Change listing data
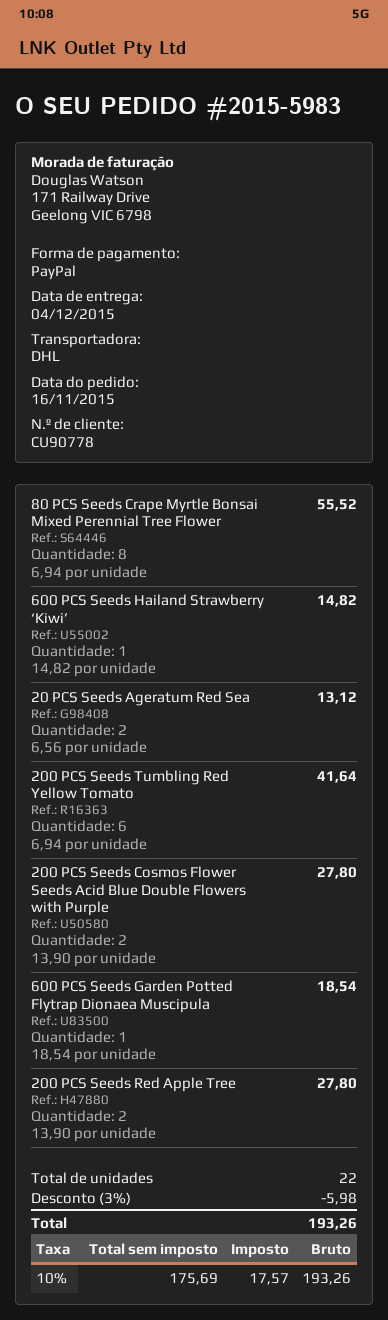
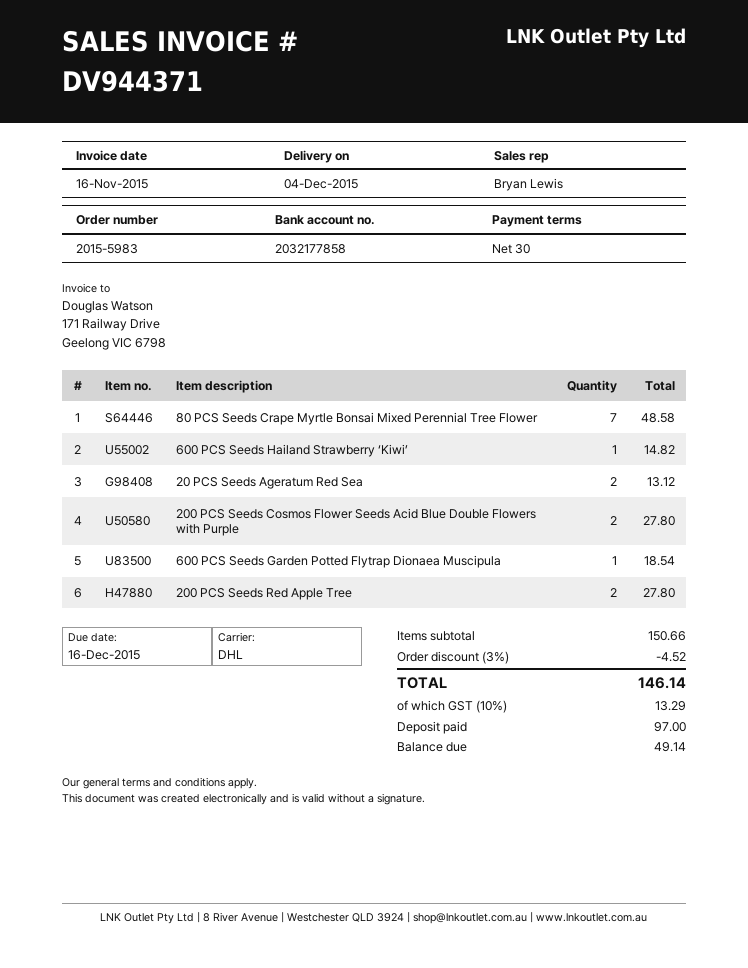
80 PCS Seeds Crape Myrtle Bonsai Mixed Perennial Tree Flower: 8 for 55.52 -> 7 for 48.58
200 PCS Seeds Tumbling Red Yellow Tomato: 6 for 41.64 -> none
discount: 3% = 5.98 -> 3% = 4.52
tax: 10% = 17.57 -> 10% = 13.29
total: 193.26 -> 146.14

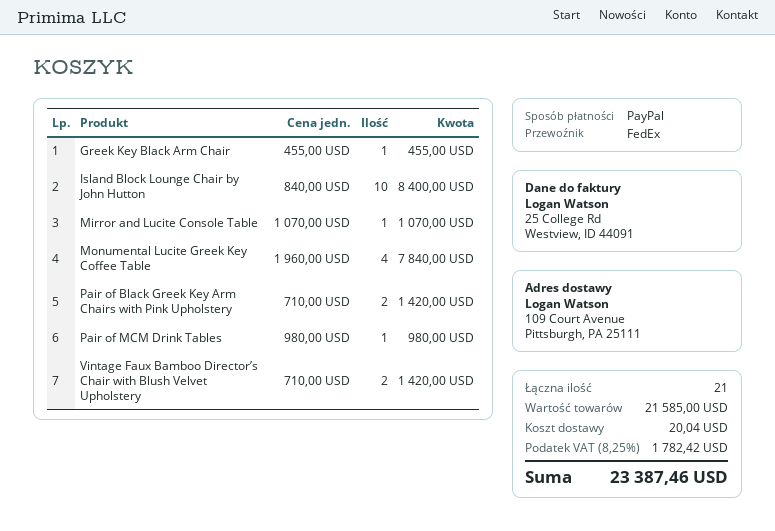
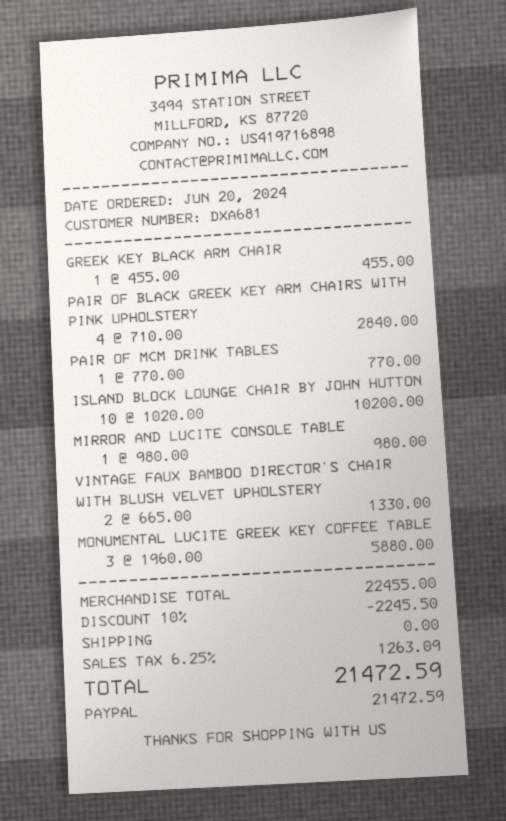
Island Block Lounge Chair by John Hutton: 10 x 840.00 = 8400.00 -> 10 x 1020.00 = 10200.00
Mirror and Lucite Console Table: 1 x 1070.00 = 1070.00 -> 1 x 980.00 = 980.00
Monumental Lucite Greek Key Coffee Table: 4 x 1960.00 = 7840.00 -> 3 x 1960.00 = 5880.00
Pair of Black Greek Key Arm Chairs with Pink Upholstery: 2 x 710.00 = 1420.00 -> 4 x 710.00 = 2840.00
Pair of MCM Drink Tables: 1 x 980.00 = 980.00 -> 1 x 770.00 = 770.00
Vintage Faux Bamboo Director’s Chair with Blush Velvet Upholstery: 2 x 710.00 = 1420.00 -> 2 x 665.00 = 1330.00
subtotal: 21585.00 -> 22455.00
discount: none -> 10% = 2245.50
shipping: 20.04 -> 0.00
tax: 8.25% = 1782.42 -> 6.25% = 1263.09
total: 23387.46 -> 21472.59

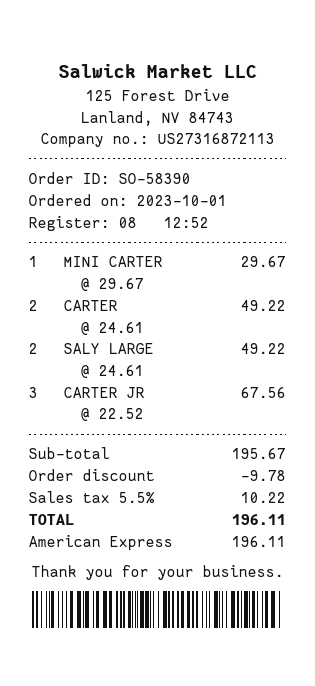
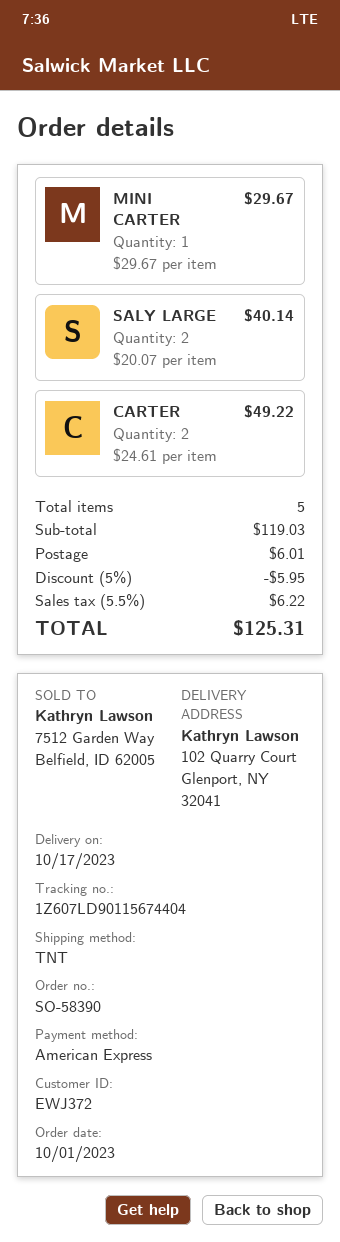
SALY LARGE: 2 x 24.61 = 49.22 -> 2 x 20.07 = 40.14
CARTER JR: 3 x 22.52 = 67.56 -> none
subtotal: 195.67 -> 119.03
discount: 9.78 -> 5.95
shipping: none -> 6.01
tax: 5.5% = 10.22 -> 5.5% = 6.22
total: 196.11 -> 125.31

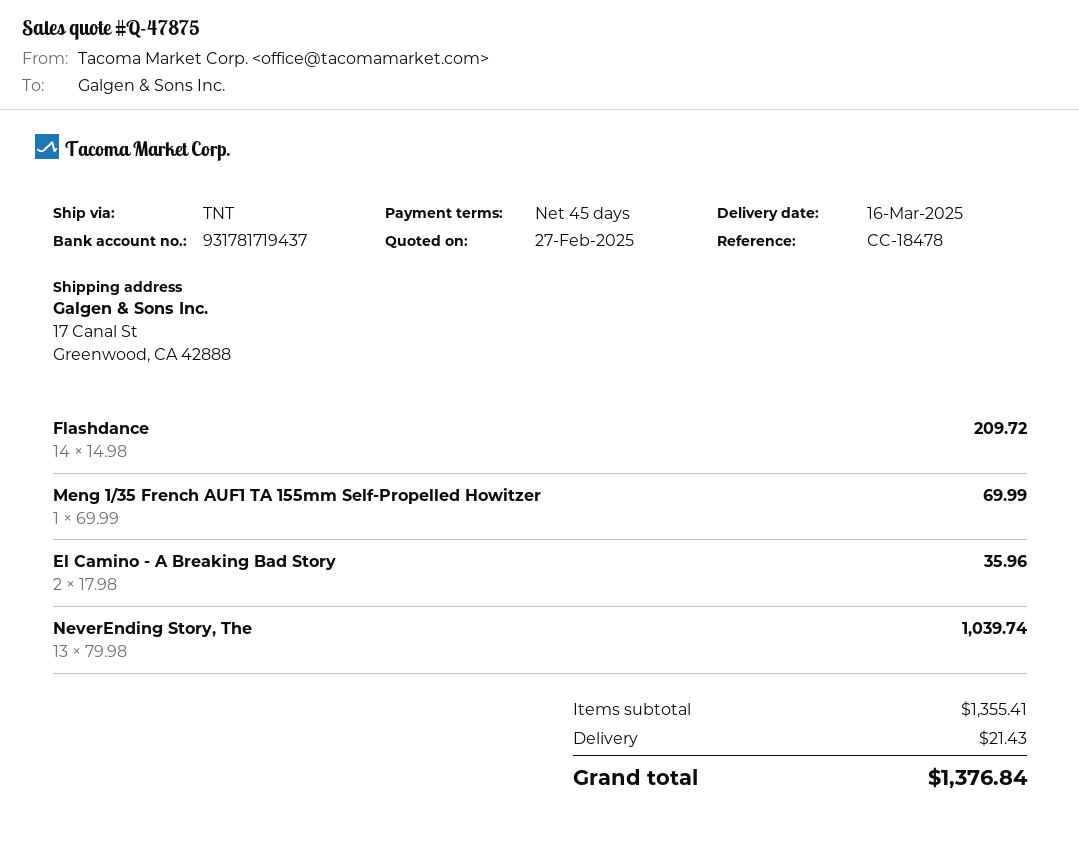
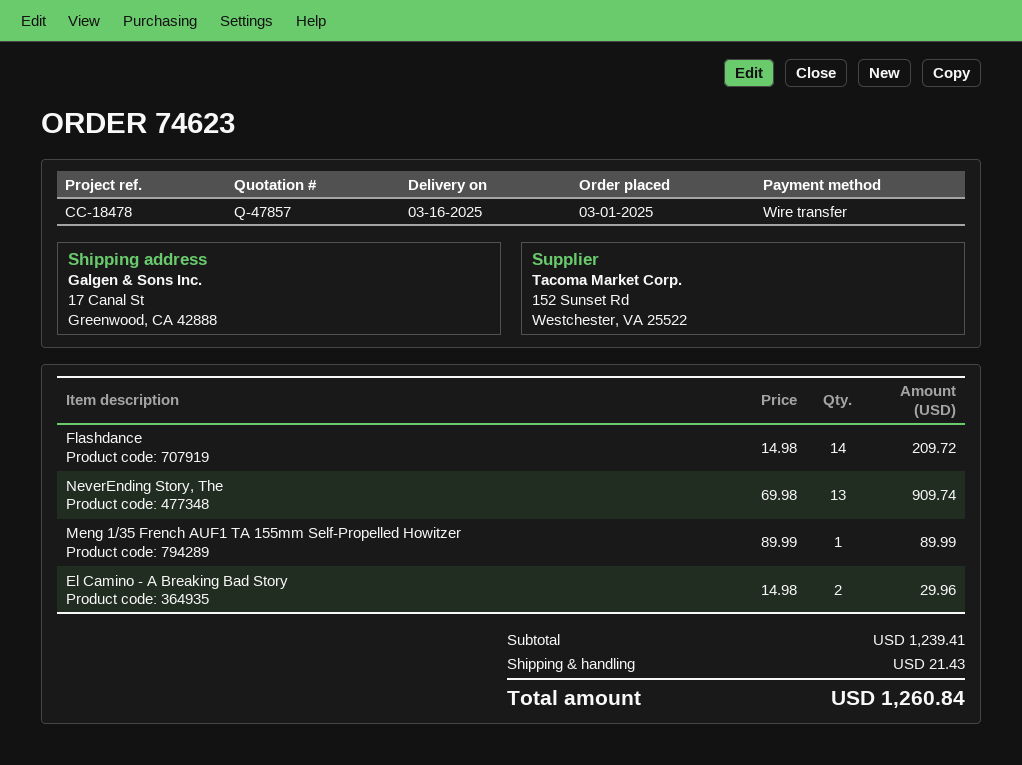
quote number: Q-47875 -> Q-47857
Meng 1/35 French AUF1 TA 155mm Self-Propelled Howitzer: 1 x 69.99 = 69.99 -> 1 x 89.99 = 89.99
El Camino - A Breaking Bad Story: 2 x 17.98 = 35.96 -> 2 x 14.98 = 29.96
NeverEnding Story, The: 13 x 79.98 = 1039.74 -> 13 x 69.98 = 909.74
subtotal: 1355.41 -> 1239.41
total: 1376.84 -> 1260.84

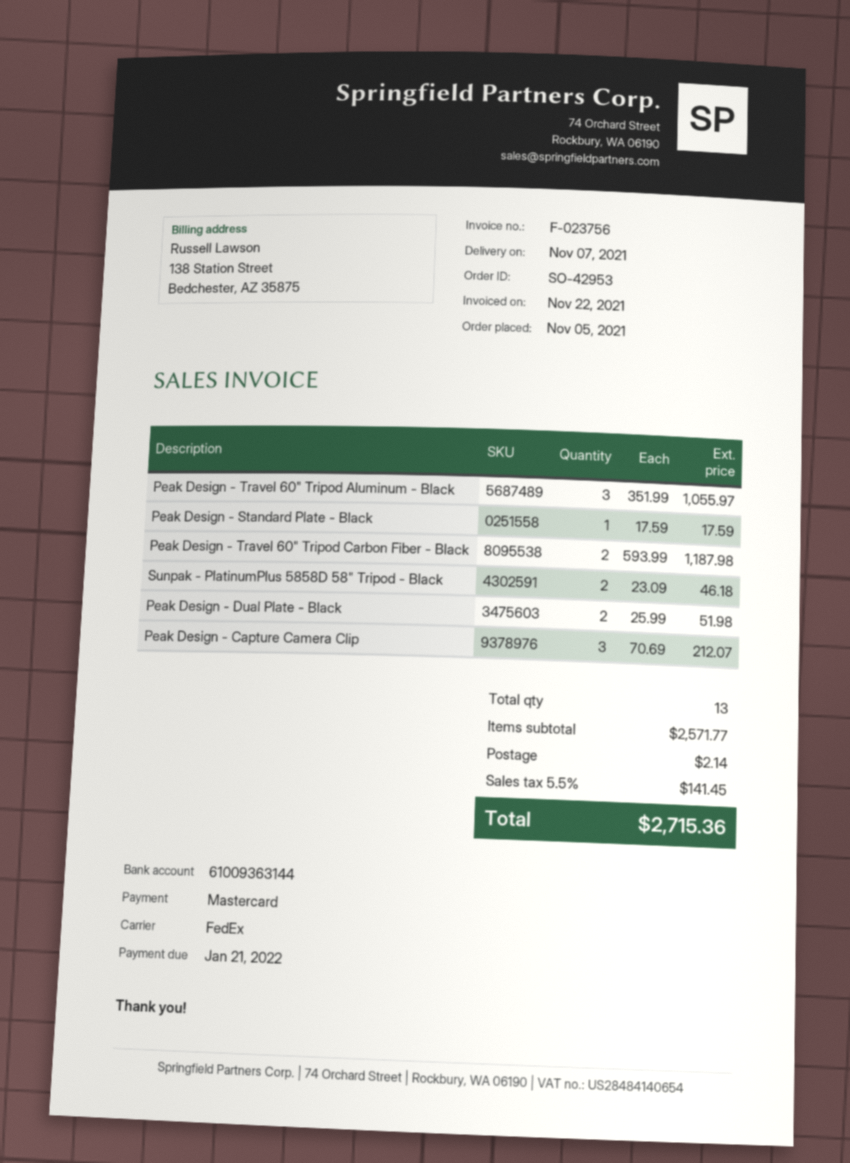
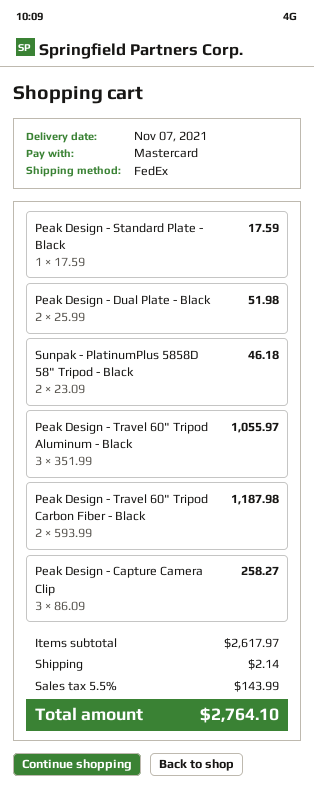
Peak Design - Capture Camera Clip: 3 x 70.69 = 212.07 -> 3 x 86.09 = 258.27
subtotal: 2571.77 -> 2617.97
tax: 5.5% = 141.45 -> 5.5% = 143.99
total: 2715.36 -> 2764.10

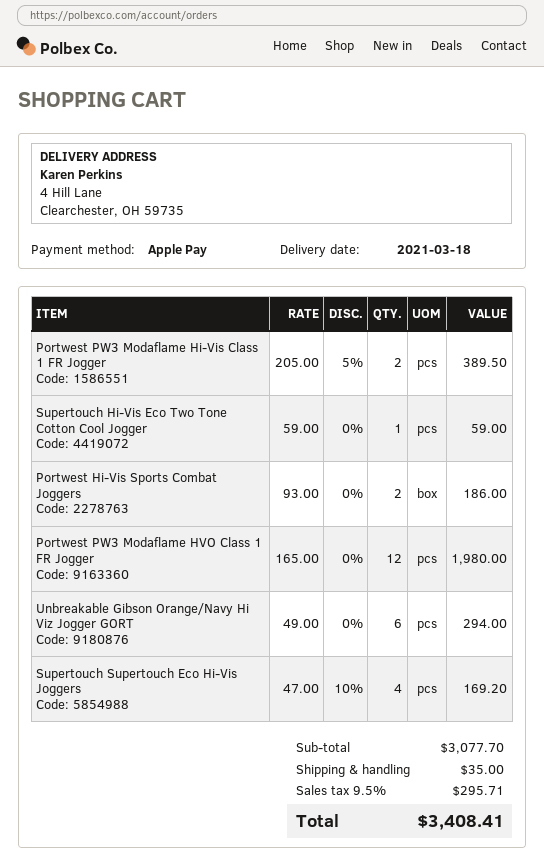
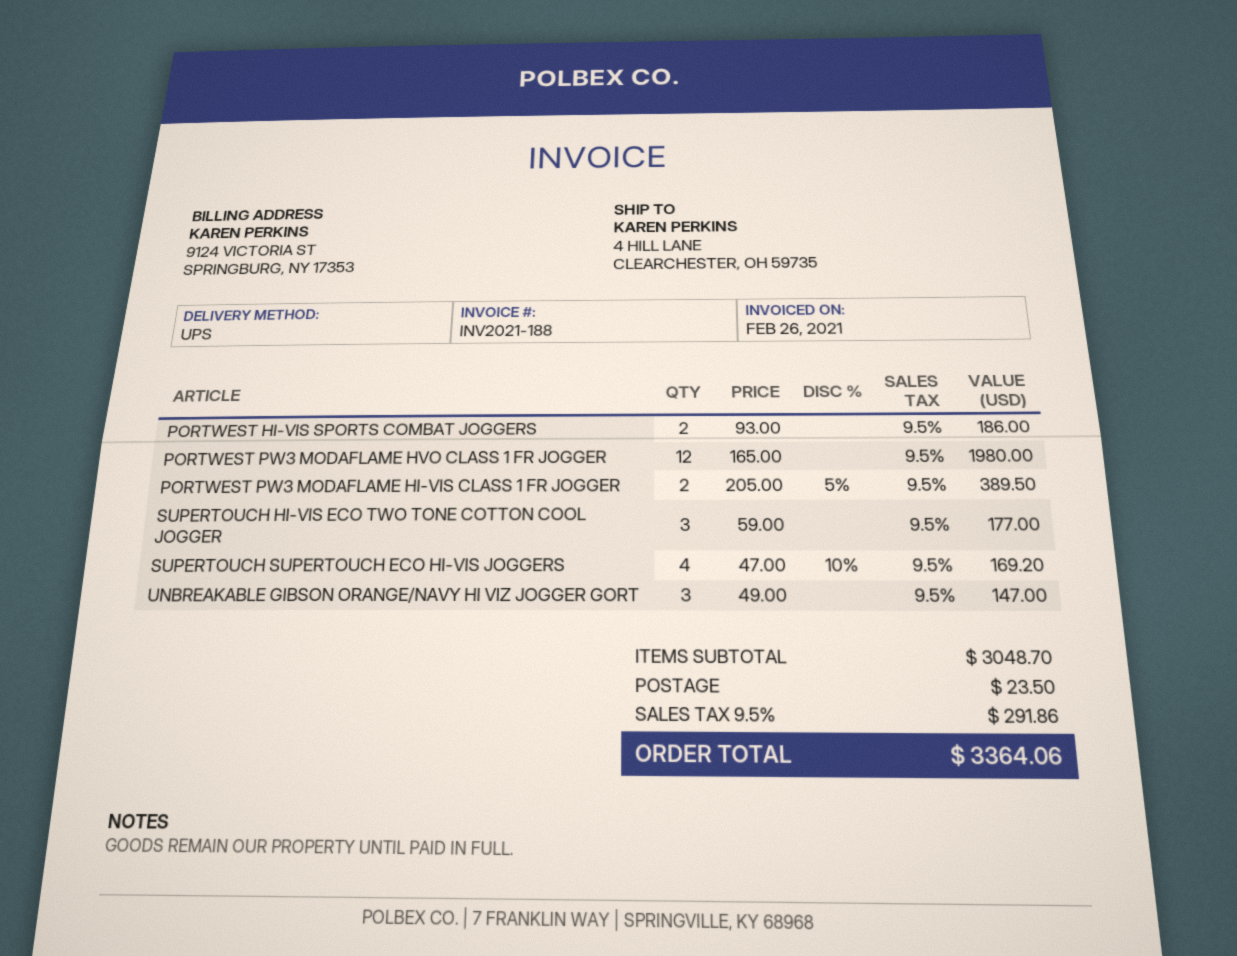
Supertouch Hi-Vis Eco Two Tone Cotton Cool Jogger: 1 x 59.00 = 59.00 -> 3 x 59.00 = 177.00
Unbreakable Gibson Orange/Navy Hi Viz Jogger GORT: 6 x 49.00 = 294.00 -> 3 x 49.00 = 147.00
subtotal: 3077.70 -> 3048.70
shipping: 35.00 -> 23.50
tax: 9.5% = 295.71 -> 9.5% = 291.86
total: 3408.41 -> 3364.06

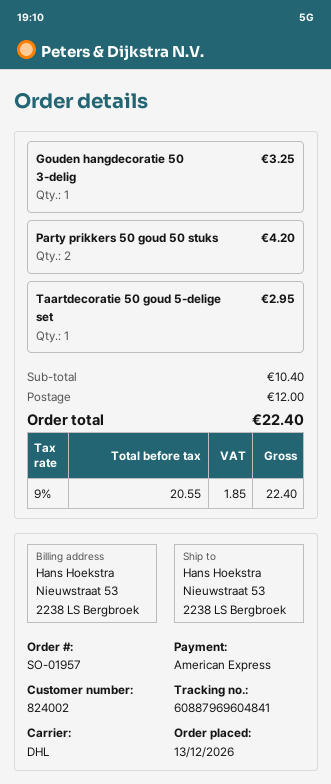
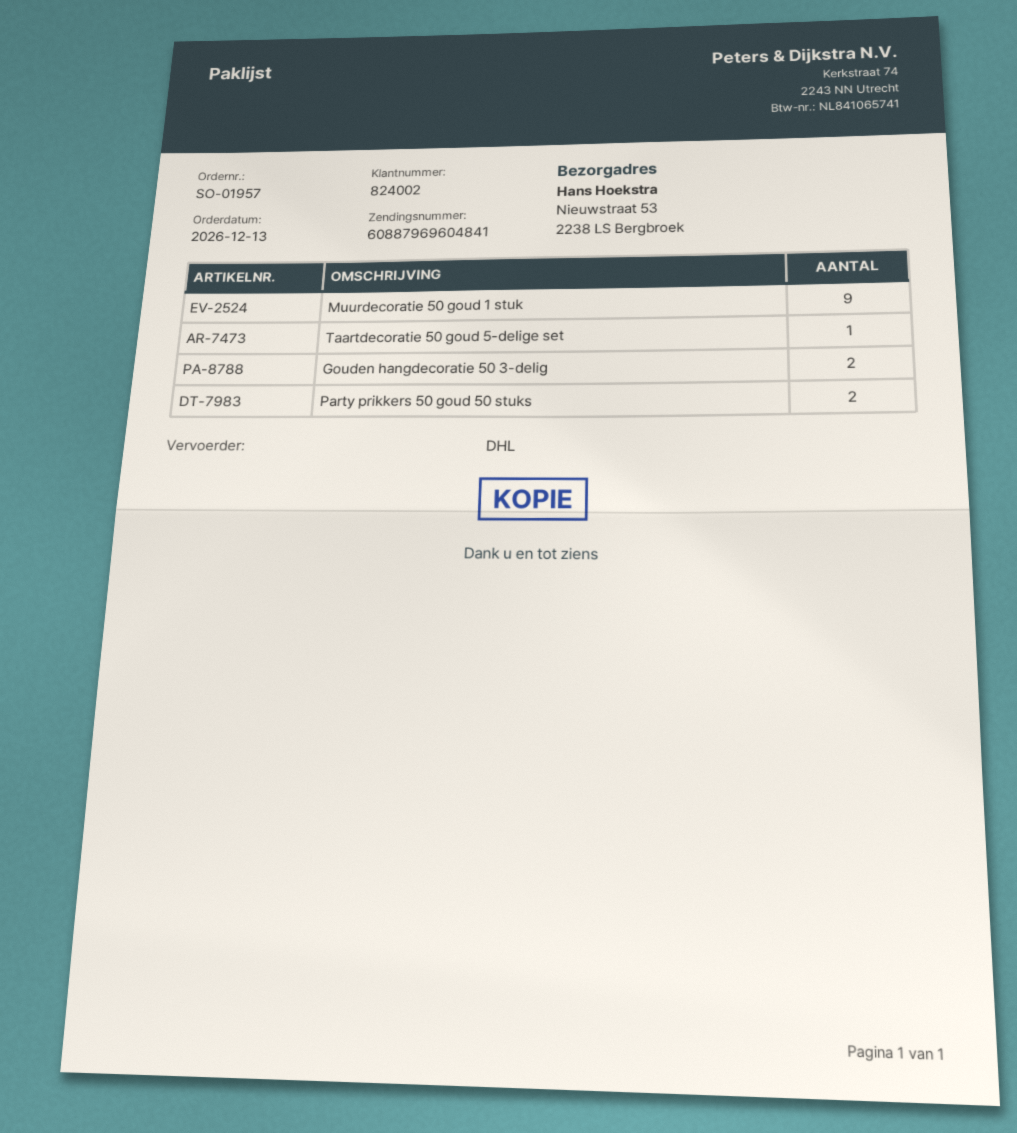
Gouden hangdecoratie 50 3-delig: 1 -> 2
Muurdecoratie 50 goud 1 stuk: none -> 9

PROBLEM TO WORK ON
The data above should be restated exactly, with its images dropped.

REPLY TO THE EXERCISE
80 PCS Seeds Crape Myrtle Bonsai Mixed Perennial Tree Flower: 8 for 55.52 -> 7 for 48.58
200 PCS Seeds Tumbling Red Yellow Tomato: 6 for 41.64 -> none
discount: 3% = 5.98 -> 3% = 4.52
tax: 10% = 17.57 -> 10% = 13.29
total: 193.26 -> 146.14

Island Block Lounge Chair by John Hutton: 10 x 840.00 = 8400.00 -> 10 x 1020.00 = 10200.00
Mirror and Lucite Console Table: 1 x 1070.00 = 1070.00 -> 1 x 980.00 = 980.00
Monumental Lucite Greek Key Coffee Table: 4 x 1960.00 = 7840.00 -> 3 x 1960.00 = 5880.00
Pair of Black Greek Key Arm Chairs with Pink Upholstery: 2 x 710.00 = 1420.00 -> 4 x 710.00 = 2840.00
Pair of MCM Drink Tables: 1 x 980.00 = 980.00 -> 1 x 770.00 = 770.00
Vintage Faux Bamboo Director’s Chair with Blush Velvet Upholstery: 2 x 710.00 = 1420.00 -> 2 x 665.00 = 1330.00
subtotal: 21585.00 -> 22455.00
discount: none -> 10% = 2245.50
shipping: 20.04 -> 0.00
tax: 8.25% = 1782.42 -> 6.25% = 1263.09
total: 23387.46 -> 21472.59

SALY LARGE: 2 x 24.61 = 49.22 -> 2 x 20.07 = 40.14
CARTER JR: 3 x 22.52 = 67.56 -> none
subtotal: 195.67 -> 119.03
discount: 9.78 -> 5.95
shipping: none -> 6.01
tax: 5.5% = 10.22 -> 5.5% = 6.22
total: 196.11 -> 125.31

quote number: Q-47875 -> Q-47857
Meng 1/35 French AUF1 TA 155mm Self-Propelled Howitzer: 1 x 69.99 = 69.99 -> 1 x 89.99 = 89.99
El Camino - A Breaking Bad Story: 2 x 17.98 = 35.96 -> 2 x 14.98 = 29.96
NeverEnding Story, The: 13 x 79.98 = 1039.74 -> 13 x 69.98 = 909.74
subtotal: 1355.41 -> 1239.41
total: 1376.84 -> 1260.84

Peak Design - Capture Camera Clip: 3 x 70.69 = 212.07 -> 3 x 86.09 = 258.27
subtotal: 2571.77 -> 2617.97
tax: 5.5% = 141.45 -> 5.5% = 143.99
total: 2715.36 -> 2764.10

Supertouch Hi-Vis Eco Two Tone Cotton Cool Jogger: 1 x 59.00 = 59.00 -> 3 x 59.00 = 177.00
Unbreakable Gibson Orange/Navy Hi Viz Jogger GORT: 6 x 49.00 = 294.00 -> 3 x 49.00 = 147.00
subtotal: 3077.70 -> 3048.70
shipping: 35.00 -> 23.50
tax: 9.5% = 295.71 -> 9.5% = 291.86
total: 3408.41 -> 3364.06

Gouden hangdecoratie 50 3-delig: 1 -> 2
Muurdecoratie 50 goud 1 stuk: none -> 9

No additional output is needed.